Code change snippets
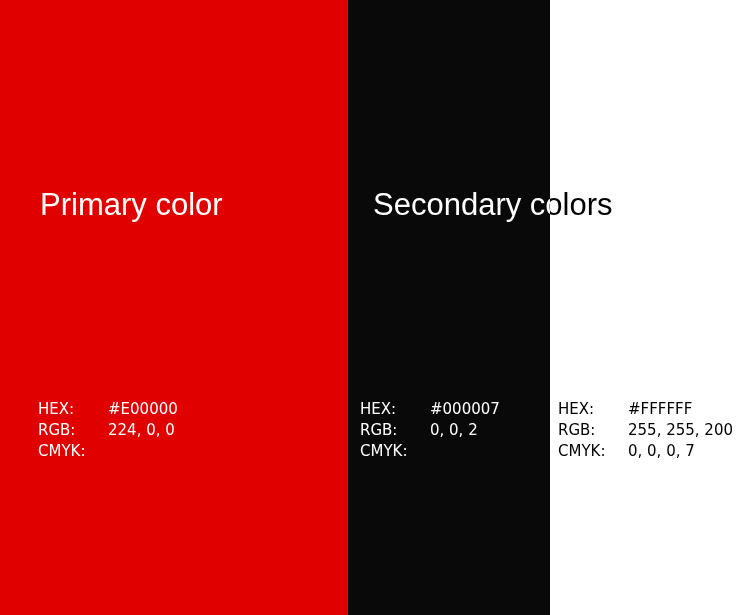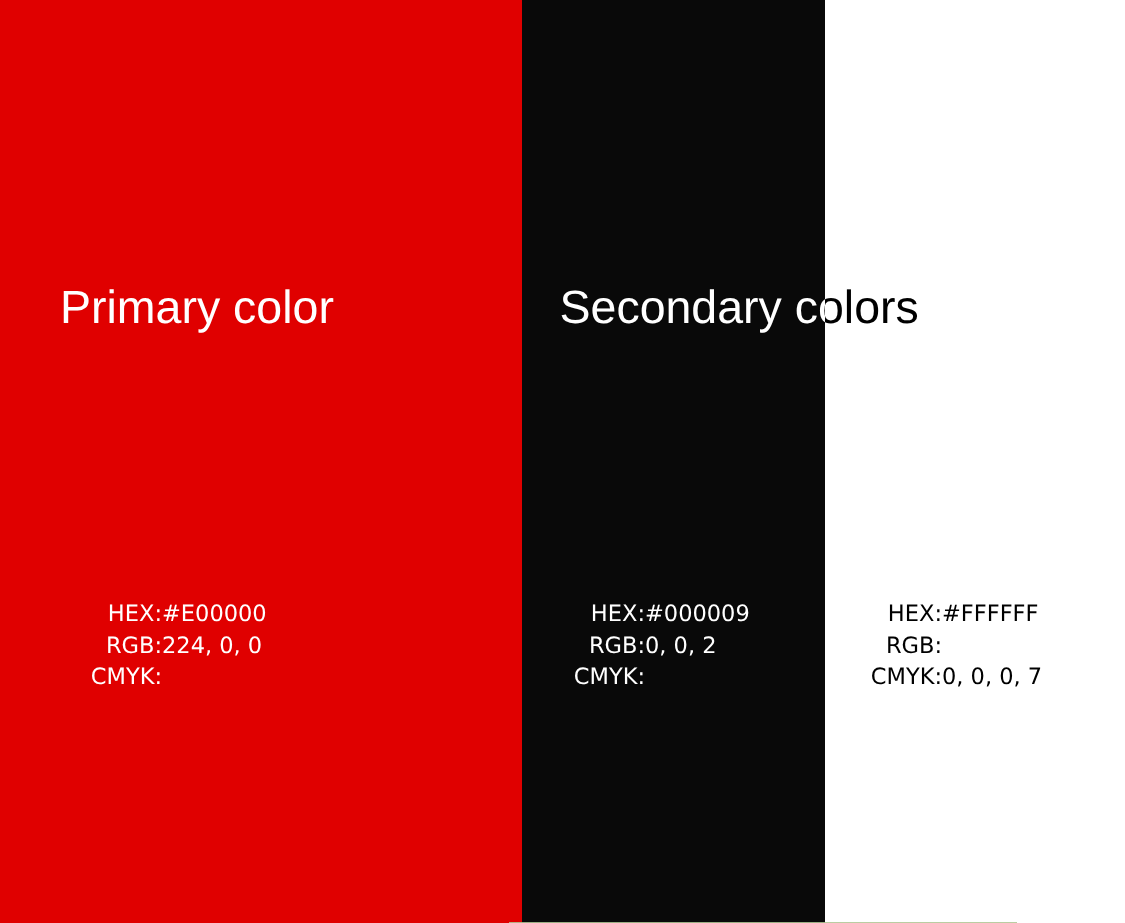--- a/index.html
+++ b/index.html
@@ -60,7 +60,6 @@
     top: 0;
     height: 615px;
     overflow: hidden;
-    text-align: right;
   }
   #info-clip-primary { left: 0;     width: 348px; }
   #info-clip-black   { left: 348px; width: 202px; }

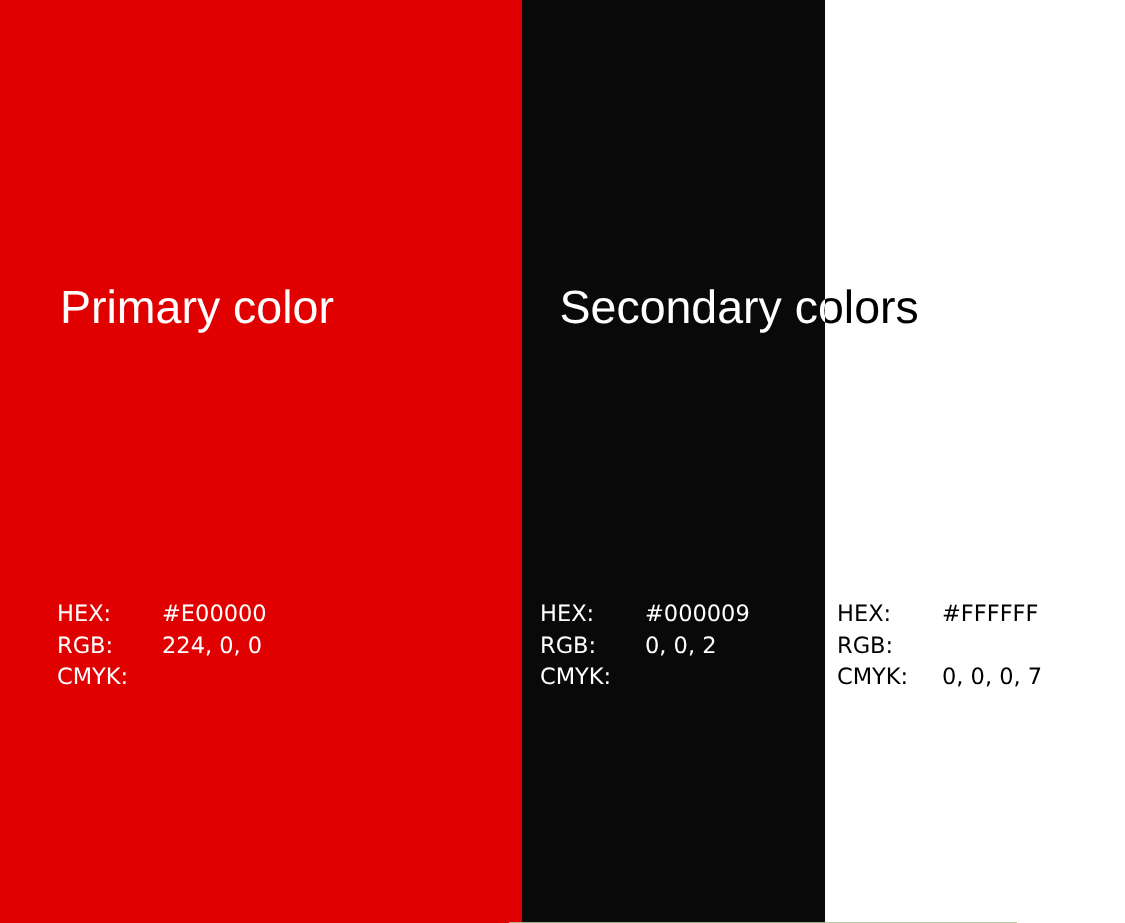--- a/index.html
+++ b/index.html
@@ -136,7 +136,7 @@
     <div class="info on-dark" id="info-black">
       <div class="info-row">
         <span class="info-label">HEX:</span>
-        <span class="info-value">#000009</span>
+        <span class="info-value">#000007</span>
       </div>
       <div class="info-row">
         <span class="info-label">RGB:</span>

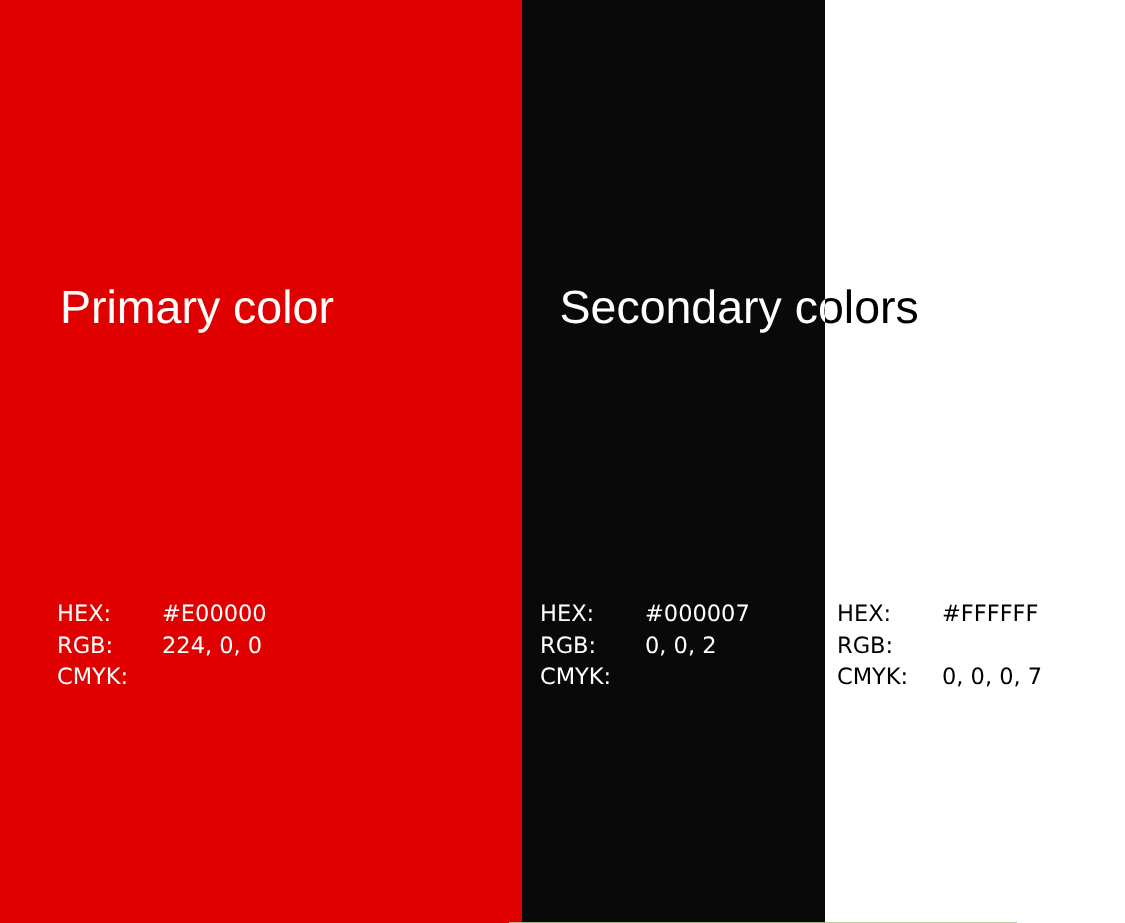--- a/index.html
+++ b/index.html
@@ -156,6 +156,7 @@
       </div>
       <div class="info-row">
         <span class="info-label">RGB:</span>
+        <span class="info-value">255, 255, 200</span>
       </div>
       <div class="info-row">
         <span class="info-label">CMYK:</span>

### Task requirements
Among the records above, which lines hold the word "span"? Copy each one.

### Solution
         <span class="info-label">HEX:</span>
-        <span class="info-value">#000009</span>
+        <span class="info-value">#000007</span>
         <span class="info-label">RGB:</span>
         <span class="info-label">RGB:</span>
+        <span class="info-value">255, 255, 200</span>
         <span class="info-label">CMYK:</span>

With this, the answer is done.